Assignment:
Find all lines in the listing that include the word "sure", then copy them.

Records for this exercise:
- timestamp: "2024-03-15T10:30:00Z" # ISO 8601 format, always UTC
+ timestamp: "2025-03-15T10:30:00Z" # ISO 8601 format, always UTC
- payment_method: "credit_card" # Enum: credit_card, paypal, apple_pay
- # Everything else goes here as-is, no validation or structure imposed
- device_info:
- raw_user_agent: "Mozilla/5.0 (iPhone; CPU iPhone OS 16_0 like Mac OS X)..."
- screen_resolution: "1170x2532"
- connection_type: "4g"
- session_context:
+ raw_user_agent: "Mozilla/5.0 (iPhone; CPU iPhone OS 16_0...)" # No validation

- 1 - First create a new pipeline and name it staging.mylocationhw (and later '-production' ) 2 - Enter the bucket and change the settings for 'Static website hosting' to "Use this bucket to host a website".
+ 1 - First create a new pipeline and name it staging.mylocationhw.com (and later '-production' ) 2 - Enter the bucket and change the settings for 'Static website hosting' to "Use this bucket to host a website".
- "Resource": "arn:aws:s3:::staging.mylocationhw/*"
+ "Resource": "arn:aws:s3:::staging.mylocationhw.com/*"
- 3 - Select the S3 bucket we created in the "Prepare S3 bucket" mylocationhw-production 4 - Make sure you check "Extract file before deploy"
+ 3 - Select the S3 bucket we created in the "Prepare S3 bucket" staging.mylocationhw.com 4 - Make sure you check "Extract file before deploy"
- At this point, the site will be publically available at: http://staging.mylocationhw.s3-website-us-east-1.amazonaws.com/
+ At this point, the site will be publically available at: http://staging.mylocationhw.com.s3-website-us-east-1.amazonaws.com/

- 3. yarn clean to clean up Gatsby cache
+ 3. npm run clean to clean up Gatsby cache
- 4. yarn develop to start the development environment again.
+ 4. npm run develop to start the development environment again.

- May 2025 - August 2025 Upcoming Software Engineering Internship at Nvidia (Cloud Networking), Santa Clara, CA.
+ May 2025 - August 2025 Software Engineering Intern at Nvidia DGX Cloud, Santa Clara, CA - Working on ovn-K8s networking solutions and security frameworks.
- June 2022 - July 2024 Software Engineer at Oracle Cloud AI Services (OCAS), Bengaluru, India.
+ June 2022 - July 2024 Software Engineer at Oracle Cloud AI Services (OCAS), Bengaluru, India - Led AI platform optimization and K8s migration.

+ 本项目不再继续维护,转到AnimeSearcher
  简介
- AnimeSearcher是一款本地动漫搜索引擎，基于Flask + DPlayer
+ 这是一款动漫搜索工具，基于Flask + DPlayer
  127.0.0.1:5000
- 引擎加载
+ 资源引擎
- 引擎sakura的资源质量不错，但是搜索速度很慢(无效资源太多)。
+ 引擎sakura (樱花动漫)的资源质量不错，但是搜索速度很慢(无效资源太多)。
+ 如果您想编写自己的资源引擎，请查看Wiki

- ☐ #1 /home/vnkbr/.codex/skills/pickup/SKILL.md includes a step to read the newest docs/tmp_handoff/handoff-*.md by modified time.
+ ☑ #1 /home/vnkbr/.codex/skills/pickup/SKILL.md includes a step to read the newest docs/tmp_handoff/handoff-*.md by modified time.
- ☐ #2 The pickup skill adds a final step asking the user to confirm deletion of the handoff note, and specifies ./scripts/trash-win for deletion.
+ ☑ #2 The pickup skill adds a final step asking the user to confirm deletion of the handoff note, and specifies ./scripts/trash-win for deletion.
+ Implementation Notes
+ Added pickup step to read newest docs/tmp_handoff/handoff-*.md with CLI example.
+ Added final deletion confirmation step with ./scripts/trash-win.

Exercise solution:
- 3 - Select the S3 bucket we created in the "Prepare S3 bucket" mylocationhw-production 4 - Make sure you check "Extract file before deploy"
+ 3 - Select the S3 bucket we created in the "Prepare S3 bucket" staging.mylocationhw.com 4 - Make sure you check "Extract file before deploy"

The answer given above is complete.